◆ Problem to solve:
No pictures should appear in the copy; otherwise retype the entries exactly.

◆ Front-end code change data:
####

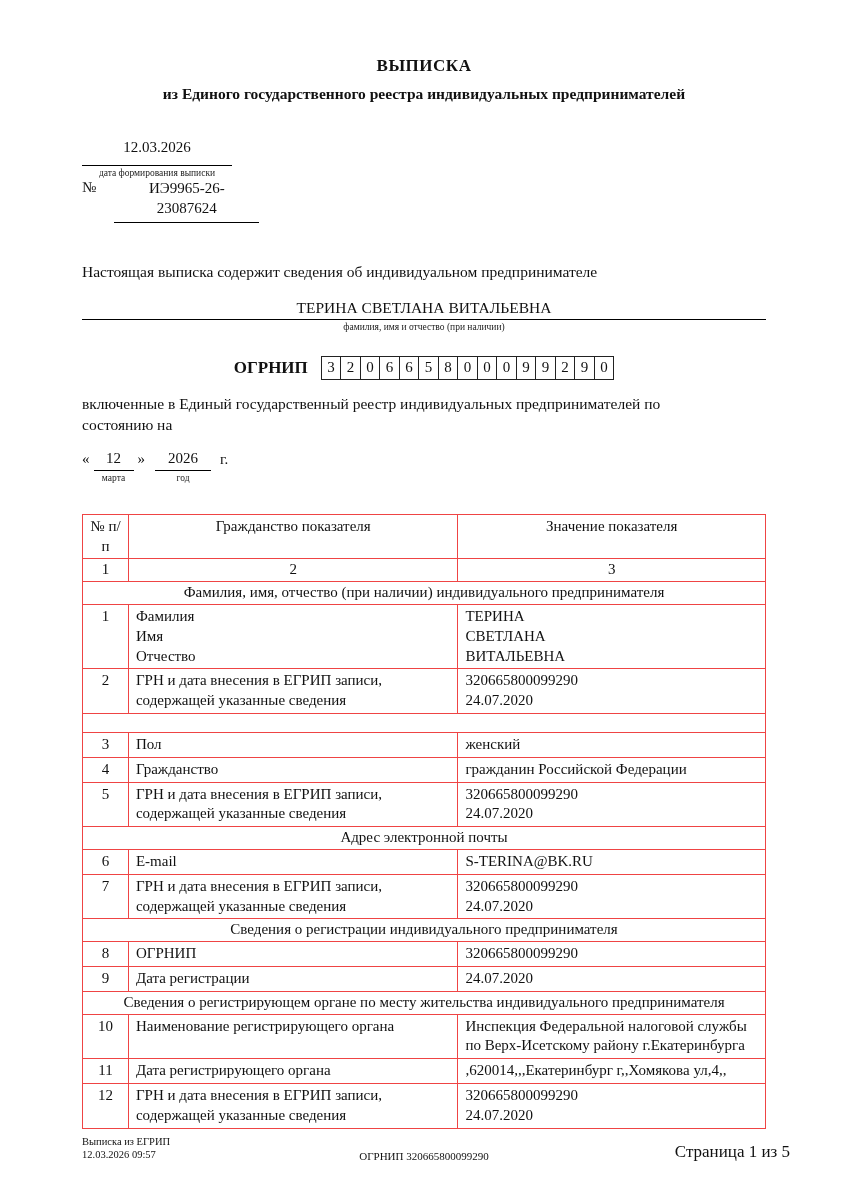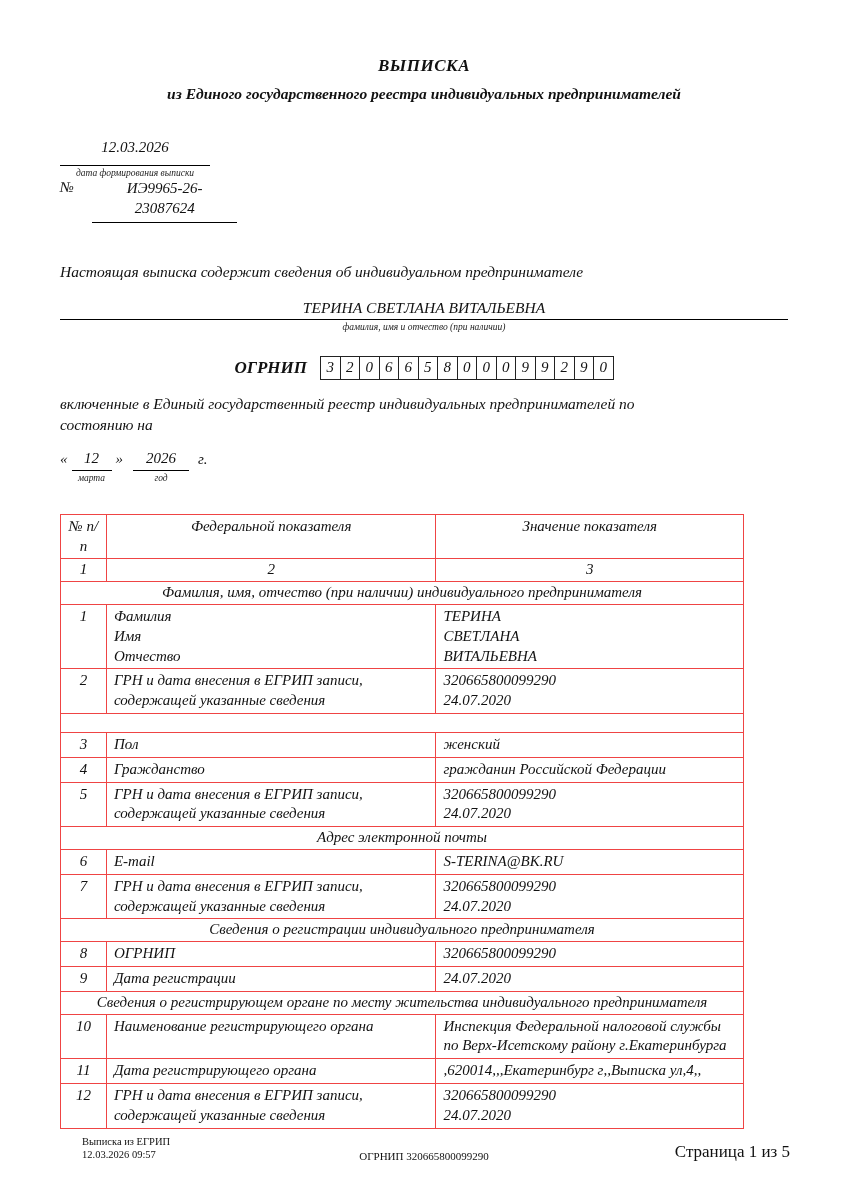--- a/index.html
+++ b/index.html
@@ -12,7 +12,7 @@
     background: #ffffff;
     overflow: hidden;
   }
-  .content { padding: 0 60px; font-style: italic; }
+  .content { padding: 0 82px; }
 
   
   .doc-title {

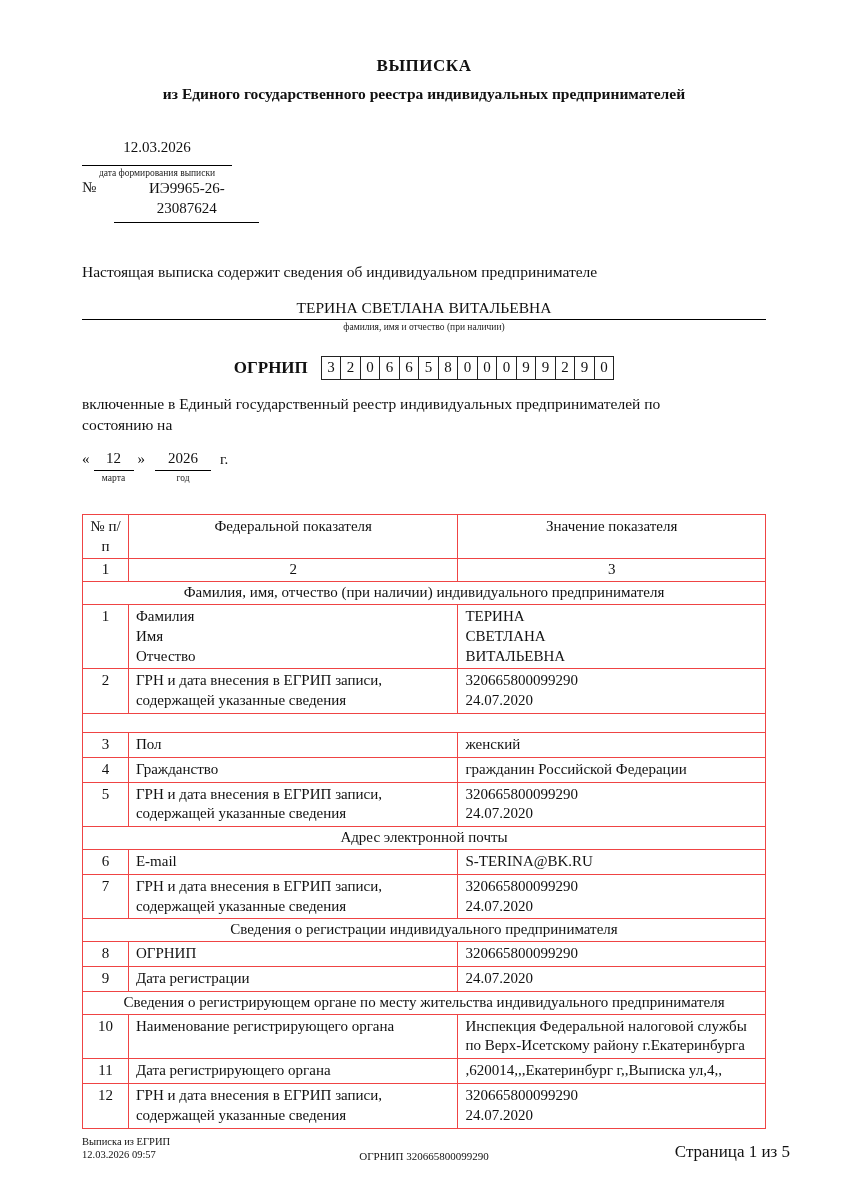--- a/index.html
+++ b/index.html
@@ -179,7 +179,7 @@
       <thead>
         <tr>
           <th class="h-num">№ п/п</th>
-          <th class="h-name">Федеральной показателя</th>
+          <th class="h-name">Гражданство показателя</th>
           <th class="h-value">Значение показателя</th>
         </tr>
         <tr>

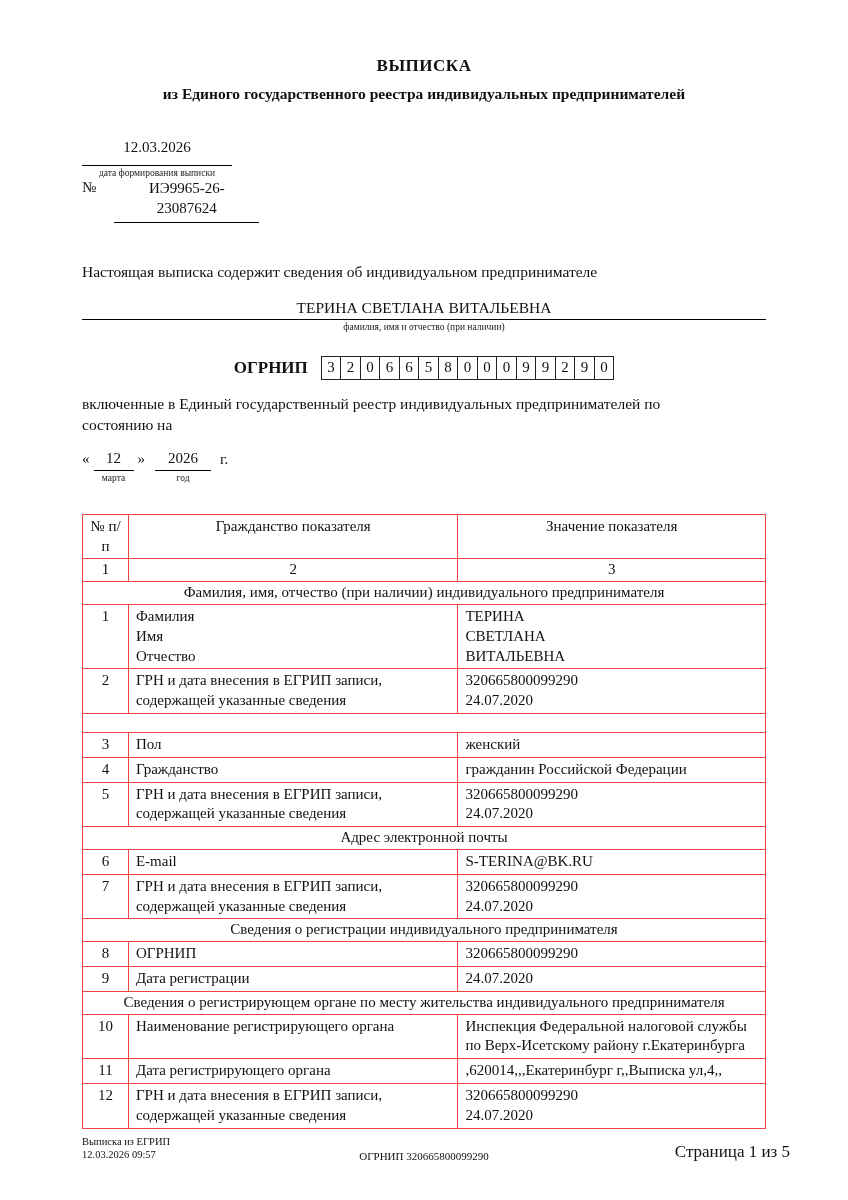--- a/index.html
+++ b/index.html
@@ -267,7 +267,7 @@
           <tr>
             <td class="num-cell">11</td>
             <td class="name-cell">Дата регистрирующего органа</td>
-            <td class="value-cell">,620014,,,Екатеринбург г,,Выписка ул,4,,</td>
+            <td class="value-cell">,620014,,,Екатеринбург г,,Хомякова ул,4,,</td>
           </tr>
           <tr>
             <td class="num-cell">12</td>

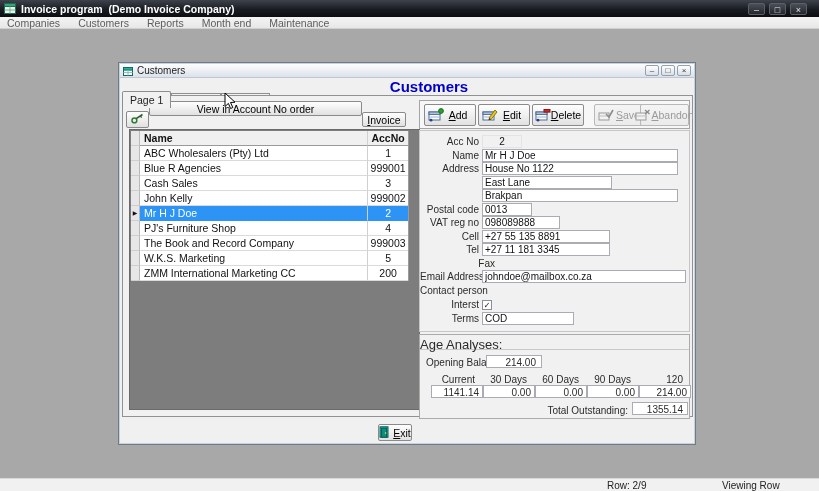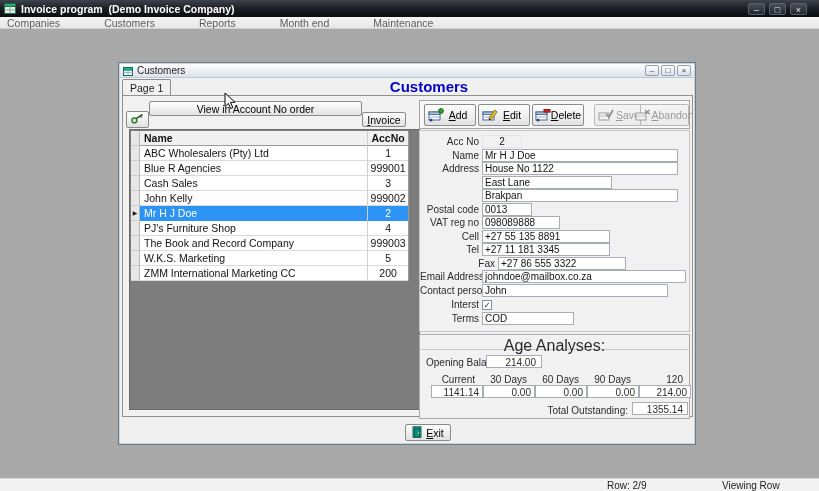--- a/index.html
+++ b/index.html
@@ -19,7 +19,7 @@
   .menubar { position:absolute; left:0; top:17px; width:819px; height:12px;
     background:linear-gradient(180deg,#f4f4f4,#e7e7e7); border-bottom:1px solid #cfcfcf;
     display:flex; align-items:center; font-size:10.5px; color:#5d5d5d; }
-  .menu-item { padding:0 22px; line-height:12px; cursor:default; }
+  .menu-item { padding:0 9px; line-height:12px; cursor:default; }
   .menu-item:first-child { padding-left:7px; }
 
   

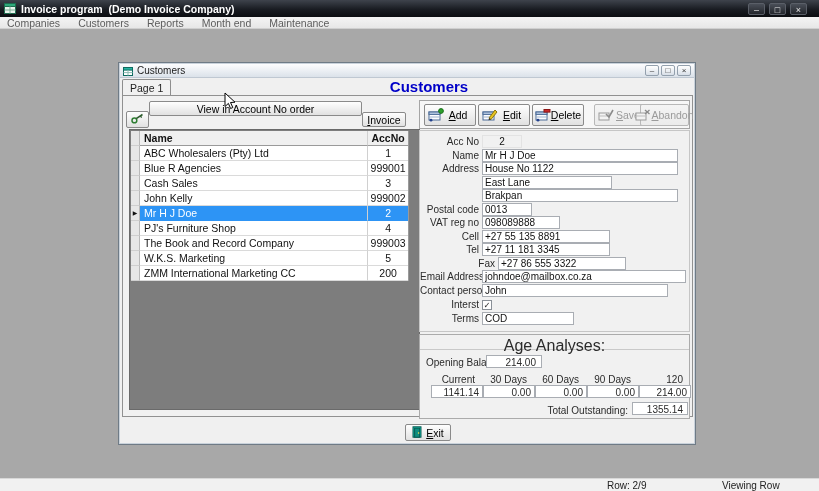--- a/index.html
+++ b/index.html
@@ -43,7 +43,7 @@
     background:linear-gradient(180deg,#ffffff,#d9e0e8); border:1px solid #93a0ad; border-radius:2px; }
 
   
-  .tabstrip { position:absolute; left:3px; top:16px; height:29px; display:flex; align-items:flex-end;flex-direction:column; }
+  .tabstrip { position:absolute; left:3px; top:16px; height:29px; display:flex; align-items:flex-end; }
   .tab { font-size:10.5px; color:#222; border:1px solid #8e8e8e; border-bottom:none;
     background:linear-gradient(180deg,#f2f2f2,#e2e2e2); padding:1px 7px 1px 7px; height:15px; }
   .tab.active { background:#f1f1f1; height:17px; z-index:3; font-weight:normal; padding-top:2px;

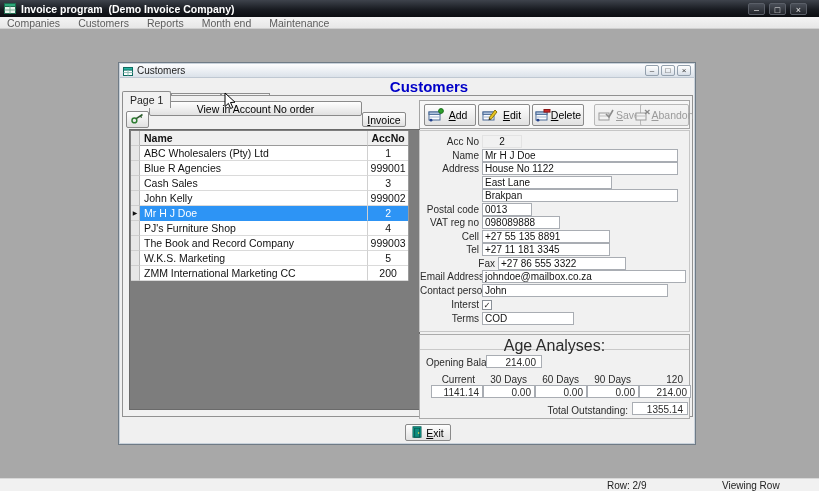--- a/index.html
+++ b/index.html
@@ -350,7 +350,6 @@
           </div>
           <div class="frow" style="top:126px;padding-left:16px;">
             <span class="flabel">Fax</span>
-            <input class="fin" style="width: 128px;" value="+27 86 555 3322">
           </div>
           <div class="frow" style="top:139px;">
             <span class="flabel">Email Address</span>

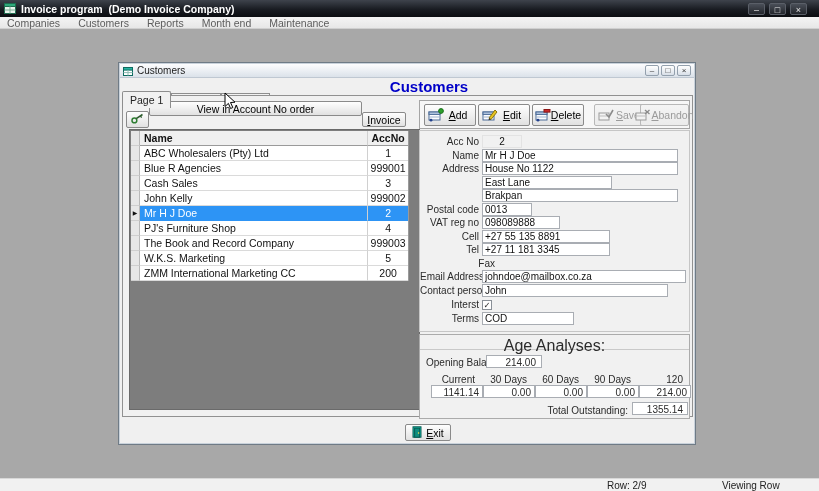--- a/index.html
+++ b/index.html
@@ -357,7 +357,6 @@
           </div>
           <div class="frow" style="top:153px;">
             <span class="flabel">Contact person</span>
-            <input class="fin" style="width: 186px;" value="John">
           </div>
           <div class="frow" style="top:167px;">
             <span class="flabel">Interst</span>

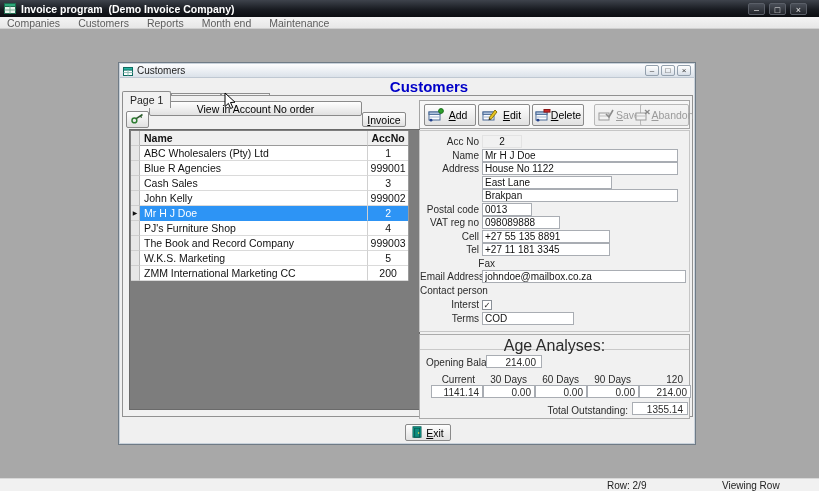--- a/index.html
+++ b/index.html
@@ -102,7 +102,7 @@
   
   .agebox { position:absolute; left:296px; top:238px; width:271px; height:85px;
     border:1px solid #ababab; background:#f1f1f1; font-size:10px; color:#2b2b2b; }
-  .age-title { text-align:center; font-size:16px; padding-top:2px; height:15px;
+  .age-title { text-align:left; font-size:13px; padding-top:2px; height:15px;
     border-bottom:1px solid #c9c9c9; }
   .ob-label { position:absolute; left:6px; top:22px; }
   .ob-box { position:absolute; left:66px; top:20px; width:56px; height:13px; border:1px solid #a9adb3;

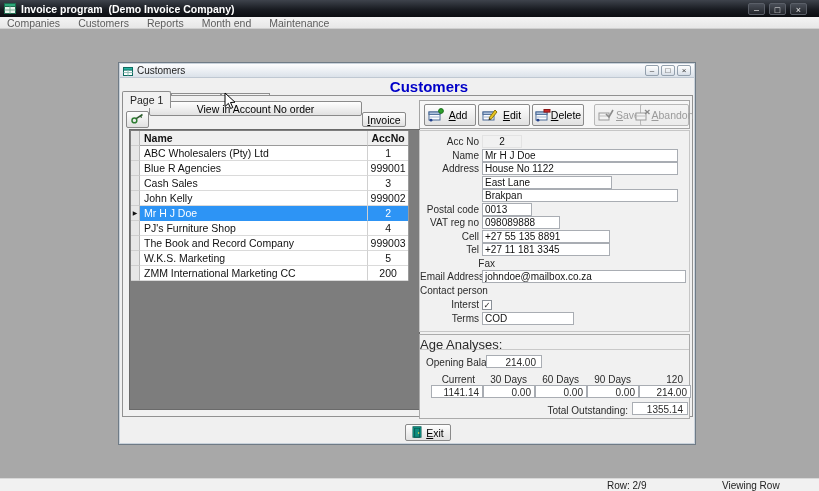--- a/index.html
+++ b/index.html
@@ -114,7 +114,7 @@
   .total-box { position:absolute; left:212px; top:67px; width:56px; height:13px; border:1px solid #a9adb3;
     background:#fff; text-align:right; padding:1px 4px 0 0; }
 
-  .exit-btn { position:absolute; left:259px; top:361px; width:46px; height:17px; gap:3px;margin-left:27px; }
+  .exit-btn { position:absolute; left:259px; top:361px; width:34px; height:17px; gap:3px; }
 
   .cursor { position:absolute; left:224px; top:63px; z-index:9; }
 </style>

####

◆ The completed task:
--- a/index.html
+++ b/index.html
@@ -12,7 +12,7 @@
     background: #ffffff;
     overflow: hidden;
   }
-  .content { padding: 0 60px; font-style: italic; }
+  .content { padding: 0 82px; }
 
   
   .doc-title {

--- a/index.html
+++ b/index.html
@@ -179,7 +179,7 @@
       <thead>
         <tr>
           <th class="h-num">№ п/п</th>
-          <th class="h-name">Федеральной показателя</th>
+          <th class="h-name">Гражданство показателя</th>
           <th class="h-value">Значение показателя</th>
         </tr>
         <tr>

--- a/index.html
+++ b/index.html
@@ -267,7 +267,7 @@
           <tr>
             <td class="num-cell">11</td>
             <td class="name-cell">Дата регистрирующего органа</td>
-            <td class="value-cell">,620014,,,Екатеринбург г,,Выписка ул,4,,</td>
+            <td class="value-cell">,620014,,,Екатеринбург г,,Хомякова ул,4,,</td>
           </tr>
           <tr>
             <td class="num-cell">12</td>

--- a/index.html
+++ b/index.html
@@ -19,7 +19,7 @@
   .menubar { position:absolute; left:0; top:17px; width:819px; height:12px;
     background:linear-gradient(180deg,#f4f4f4,#e7e7e7); border-bottom:1px solid #cfcfcf;
     display:flex; align-items:center; font-size:10.5px; color:#5d5d5d; }
-  .menu-item { padding:0 22px; line-height:12px; cursor:default; }
+  .menu-item { padding:0 9px; line-height:12px; cursor:default; }
   .menu-item:first-child { padding-left:7px; }
 
   

--- a/index.html
+++ b/index.html
@@ -43,7 +43,7 @@
     background:linear-gradient(180deg,#ffffff,#d9e0e8); border:1px solid #93a0ad; border-radius:2px; }
 
   
-  .tabstrip { position:absolute; left:3px; top:16px; height:29px; display:flex; align-items:flex-end;flex-direction:column; }
+  .tabstrip { position:absolute; left:3px; top:16px; height:29px; display:flex; align-items:flex-end; }
   .tab { font-size:10.5px; color:#222; border:1px solid #8e8e8e; border-bottom:none;
     background:linear-gradient(180deg,#f2f2f2,#e2e2e2); padding:1px 7px 1px 7px; height:15px; }
   .tab.active { background:#f1f1f1; height:17px; z-index:3; font-weight:normal; padding-top:2px;

--- a/index.html
+++ b/index.html
@@ -350,7 +350,6 @@
           </div>
           <div class="frow" style="top:126px;padding-left:16px;">
             <span class="flabel">Fax</span>
-            <input class="fin" style="width: 128px;" value="+27 86 555 3322">
           </div>
           <div class="frow" style="top:139px;">
             <span class="flabel">Email Address</span>

--- a/index.html
+++ b/index.html
@@ -357,7 +357,6 @@
           </div>
           <div class="frow" style="top:153px;">
             <span class="flabel">Contact person</span>
-            <input class="fin" style="width: 186px;" value="John">
           </div>
           <div class="frow" style="top:167px;">
             <span class="flabel">Interst</span>

--- a/index.html
+++ b/index.html
@@ -102,7 +102,7 @@
   
   .agebox { position:absolute; left:296px; top:238px; width:271px; height:85px;
     border:1px solid #ababab; background:#f1f1f1; font-size:10px; color:#2b2b2b; }
-  .age-title { text-align:center; font-size:16px; padding-top:2px; height:15px;
+  .age-title { text-align:left; font-size:13px; padding-top:2px; height:15px;
     border-bottom:1px solid #c9c9c9; }
   .ob-label { position:absolute; left:6px; top:22px; }
   .ob-box { position:absolute; left:66px; top:20px; width:56px; height:13px; border:1px solid #a9adb3;

--- a/index.html
+++ b/index.html
@@ -114,7 +114,7 @@
   .total-box { position:absolute; left:212px; top:67px; width:56px; height:13px; border:1px solid #a9adb3;
     background:#fff; text-align:right; padding:1px 4px 0 0; }
 
-  .exit-btn { position:absolute; left:259px; top:361px; width:46px; height:17px; gap:3px;margin-left:27px; }
+  .exit-btn { position:absolute; left:259px; top:361px; width:34px; height:17px; gap:3px; }
 
   .cursor { position:absolute; left:224px; top:63px; z-index:9; }
 </style>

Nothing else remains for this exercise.